IBM Updates i Rational Tools, and HATS Too
October 13, 2008 Alex Woodie
IBM last week shuffled the alphabet soup that is its suite of development tools for the i OS platform, and delivered several updates that System i customers intent on staying on the latest tools will want to know about. This includes a new macro workflow editor for its Host Access Transformation Services (HATS) tool, and a statement of direction for its Eclipse-based Rational Developer tools that promises to bring new AJAX and Web 2.0-style capabilities with another release later in the fourth quarter.
Keeping track of IBM’s development tools has never been easy. Big Blue continuously changes the product names and tucks existing products inside of other products, resulting in a nearly impenetrable collection of hidden and overlapping products and capabilities closely resembling a set of nesting Russian dolls. With that said, there is one common theme running throughout last week’s development tool announcements. All of the products are now at the version 7.5 release level, an achievement for which IBM should be commended.

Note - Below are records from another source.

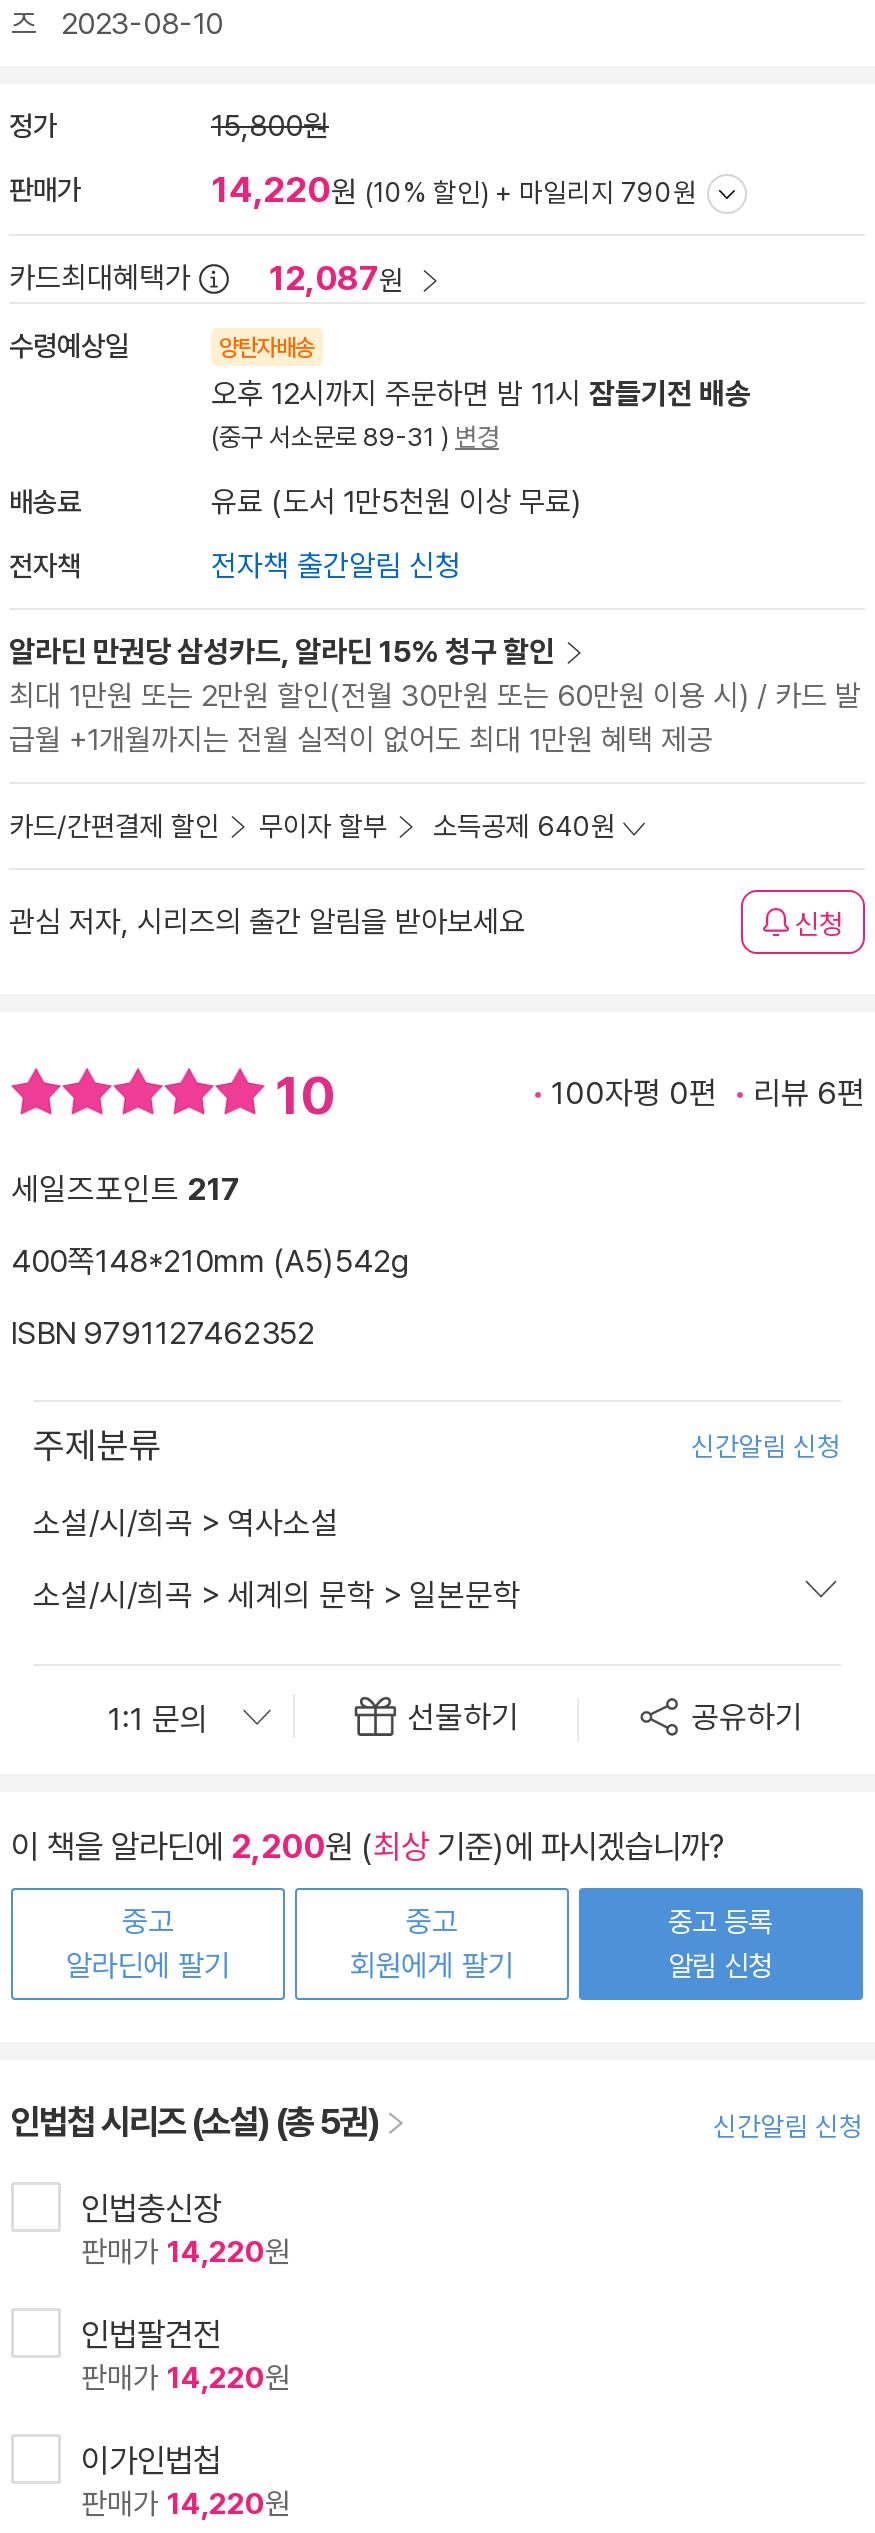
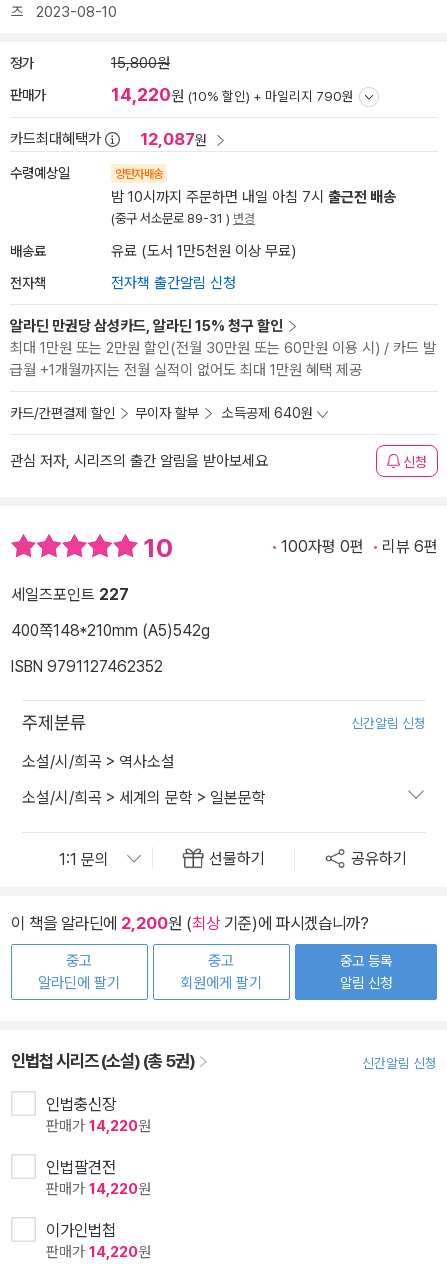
- 오후 12시까지 주문하면 밤 11시 잠들기전 배송
+ 밤 10시까지 주문하면 내일 아침 7시 출근전 배송

- 세일즈포인트 217
+ 세일즈포인트 227
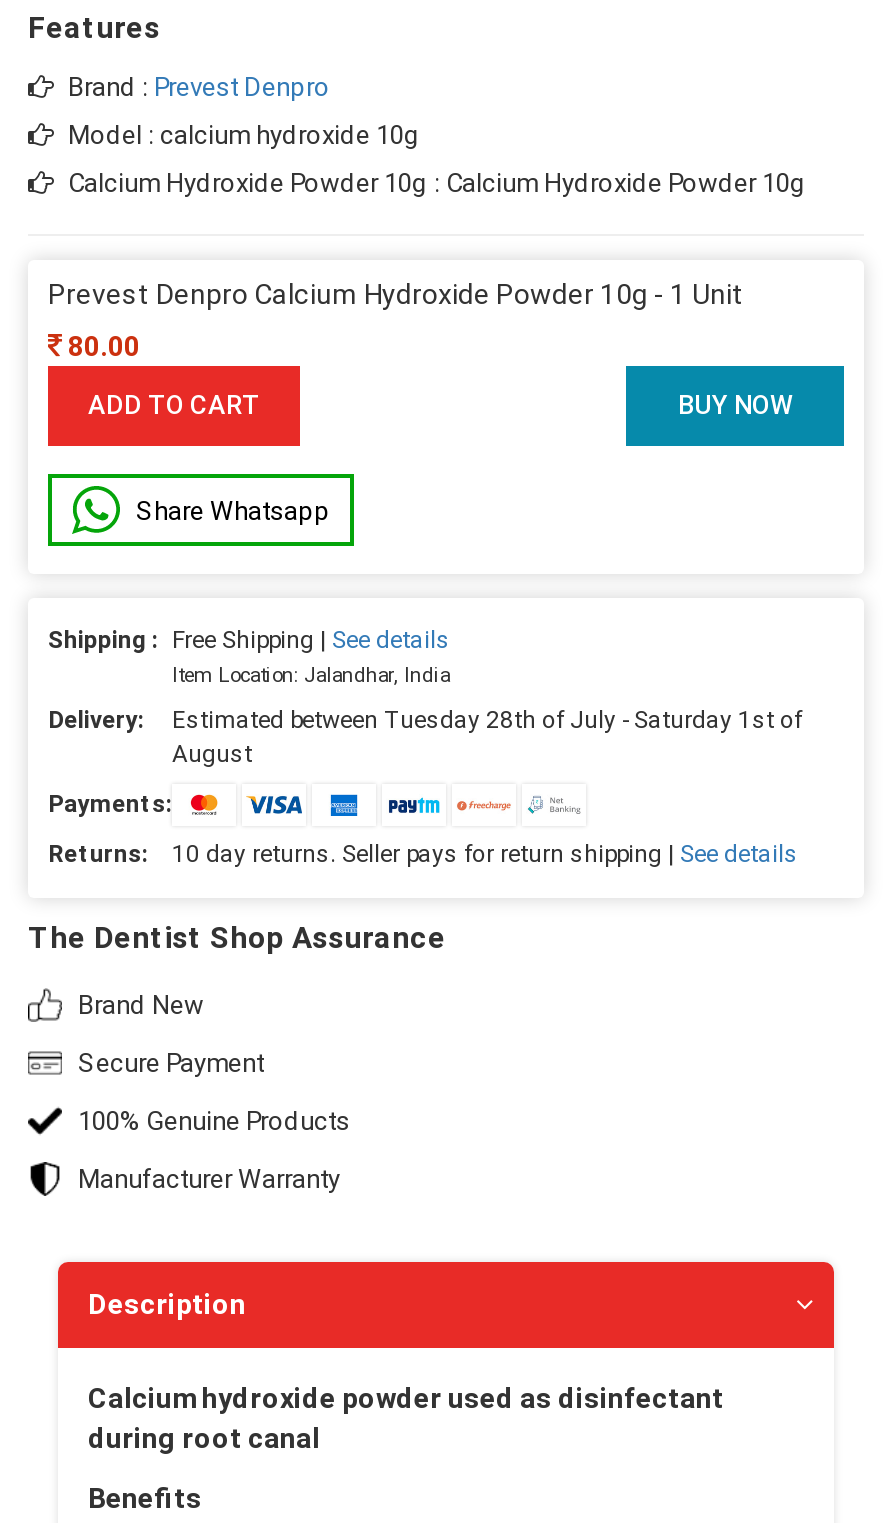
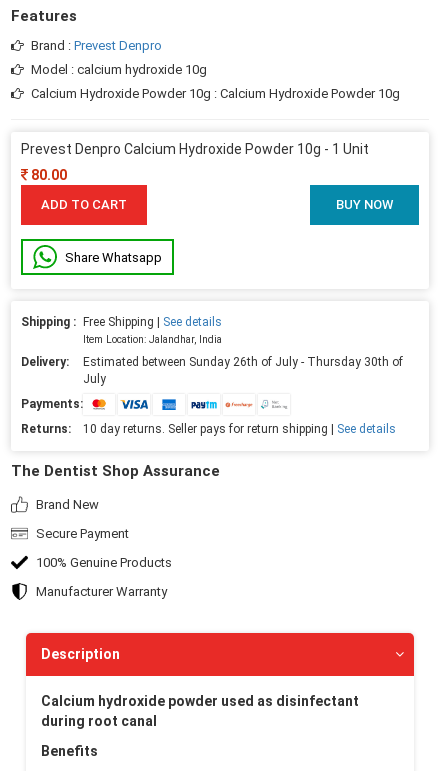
- Estimated between Tuesday 28th of July - Saturday 1st of
- August
+ Estimated between Sunday 26th of July - Thursday 30th of
+ July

The fun starts with IBM Rational Developer for i version 7.5, the latest release of the WebSphere Developer Studio Client (WDSc) replacement that is commonly called RDi. IBM has tweaked RDi with this release to give users better performance when they start the program or perform certain tasks, such as expanding a library object. However, some of these performance gains are erased when RDi is hooked into another Rational product.
Project management has also been improved with RDi 7.5. A single project in RDi can now contain all of the RPG, COBOL, or CL source code, instead of just a small subset of the source code. This feature, along with the new capability to store a greater number of source code files, will help foster the creation of a single change management repository for all RDi development, according to IBM.
IBM also says it has “enabled” a series of wizards for creating service oriented architecture (SOA) wrappers around i OS applications or service programs in RDi 7.5.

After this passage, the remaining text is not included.